Friday, April 07, 2006

Getting to the bottom, cont.

Back over at Pandagon, RJ of Bark/Bites is doing some exellent deconstructive work of his own in the comments section.

(edit: it's also on his own site now).

anyway:

One thing that gang rape does is to enact a main premise of homosociality: relationships between men trump relationships between men and women.

Consider this–-not only would most of those guys at Duke not have raped those women one-on-one, but I’ll bet you dollars to donuts that the vast majority of those guys would have come to the woman’s defense had they stumbled on to the scene of a rape by a single attacker.

Think about it–you’re a young, athletic guy who excels at a contact sport. You turn the corner coming home from the library and you see some guy in the process of sexually assaulting a woman. I’m going to bet that 99% of those guys would have the very least called 911. I think most of them would have kicked the living shit out of the attacker. But when it’s their buddies or teammates–and as a survivor of 7 years of organized football in Texas, I can attest to the lengths that teammate bonding can go to–suddenly it’s “Can I be next?” or at the very best, “Hey guys, I’m not sure you should be doing that. Um, guys?”

That’s because the homosocial codes that are strongly in place in most men’s sports teams (among a bazillion other places) dictate that if you have to choose between your relationship with a woman and your relationship with men to whom you are bonded, you have to choose the latter–or else you’re feminized (a “pussy”) and as such, no longer fit for the homosocial bond.


I can totally see how that would be, although personally I wonder about the bit about most of those guys coming to a woman's rescue one on one. Certainly group psychology makes a strong case that it'd be more likely for at least some of them. But...going back to the Guardian article for a moment, I, like one of the interviewees, am interested in the "emotional coldness" of (necessarily, at least some of) the perpetrators.

Poverty causes stress, which might contribute to emotional coldness. Add a macho culture and you might end up with a gang rape. Or not. No one has a simple explanation for why gang rapes happen, or why a third of all sex crimes are now committed by under-21-year-olds, according to recent Home Office figures.

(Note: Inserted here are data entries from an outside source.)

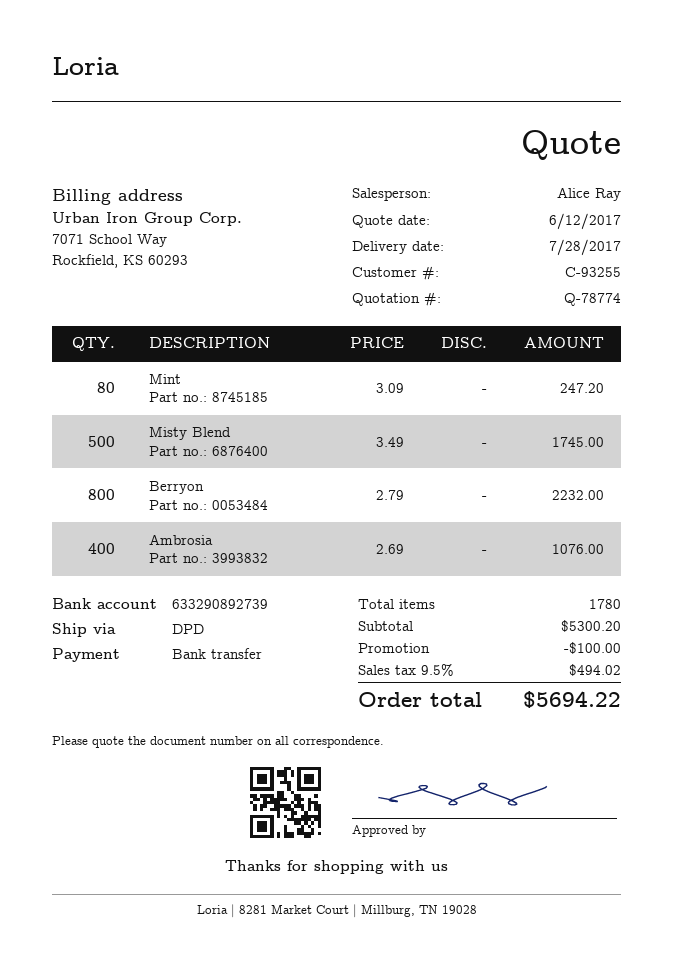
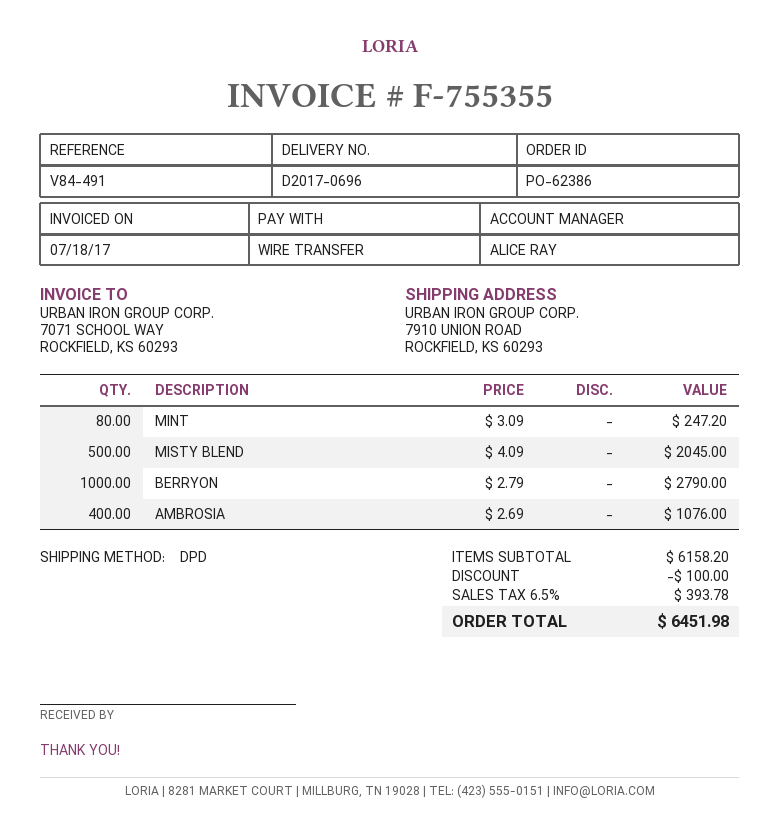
Misty Blend: 500 x 3.49 = 1745.00 -> 500 x 4.09 = 2045.00
Berryon: 800 x 2.79 = 2232.00 -> 1000 x 2.79 = 2790.00
subtotal: 5300.20 -> 6158.20
tax: 9.5% = 494.02 -> 6.5% = 393.78
total: 5694.22 -> 6451.98

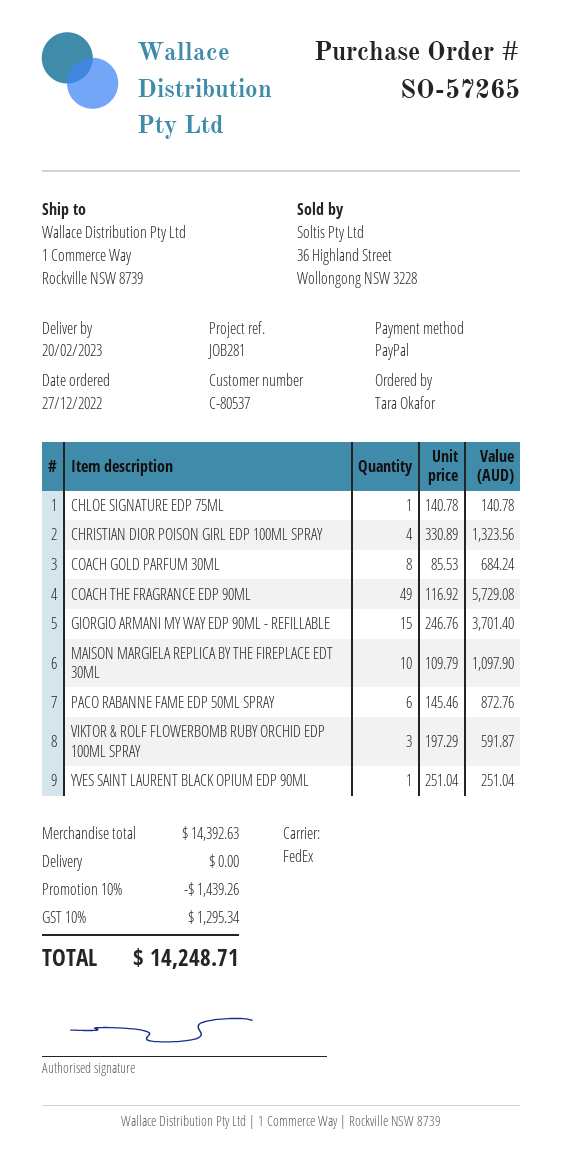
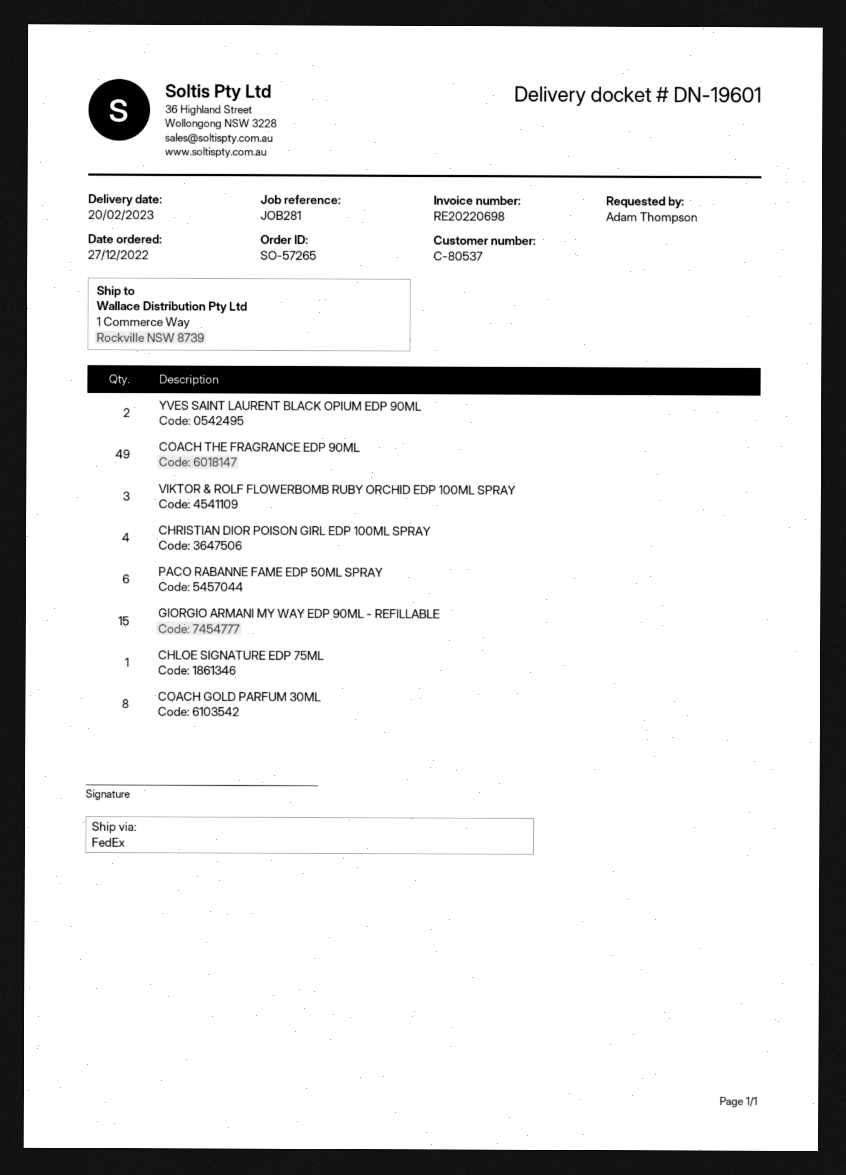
ordered by: Tara Okafor -> Adam Thompson
MAISON MARGIELA REPLICA BY THE FIREPLACE EDT 30ML: 10 -> none
YVES SAINT LAURENT BLACK OPIUM EDP 90ML: 1 -> 2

"Some of the boys are pretty normal," says Barry O'Hagan, who works with Misch on Southwark's Stop (Support, Treatment, Opportunity, Partnership) project for young sex offenders. "That's pretty scary, but that's not what people want to hear." In one notorious gang rape, the group played basketball together. They weren't a "gang" in the street-gang sense of the word. For one of the boys, "it was totally out of character", O'Hagan says. "He knew it was out of order, but in a group situation, it was just what happened. Groups are very powerful."

The leader of the group might be antisocial or psychopathic, Misch says. "They might think it's OK. Some boys are sadistic, some are altruistic." He pauses. "It's very complex...


Misch goes on to talk about how quite often the boys will "help" the victim get dressed and get home, afterward, and the ambiguity of that: is that contrition, of a sort? ("undoing")? genuine conviction that doing such makes it all okay? a cold, calculated move done with an eye toward any possible trial in mind? just part of the headfuck? Could be any or all, I expect.

There is this, too: (still from the article)

One boy being treated in the Stop programme, involved in a notorious gang rape, never once, throughout months of therapy, changed his story that the woman had consented. "He accepted responsibility for every other area of his life," O'Hagan says, "but not that. It was very striking."


At some point I want to really start getting into the ways in which empathy works...and doesn't, because I think it's crucial, and key. One of the interviewees uses the term "morals," which...I dunno if that's quite it. I mean, I'd be surprised if none of the rapists had ever even heard lip-service to the notion that rape is wrong and women are people, too. I know deeply ingrained misogyny is also part of this, and would certainly explain why a guy could take responsibility for everything except abuse of a woman, but...it's more complicated than "thou shalt" and "thou shalt not." "Role models" and "boundaries" talk is closer. well, more on that later.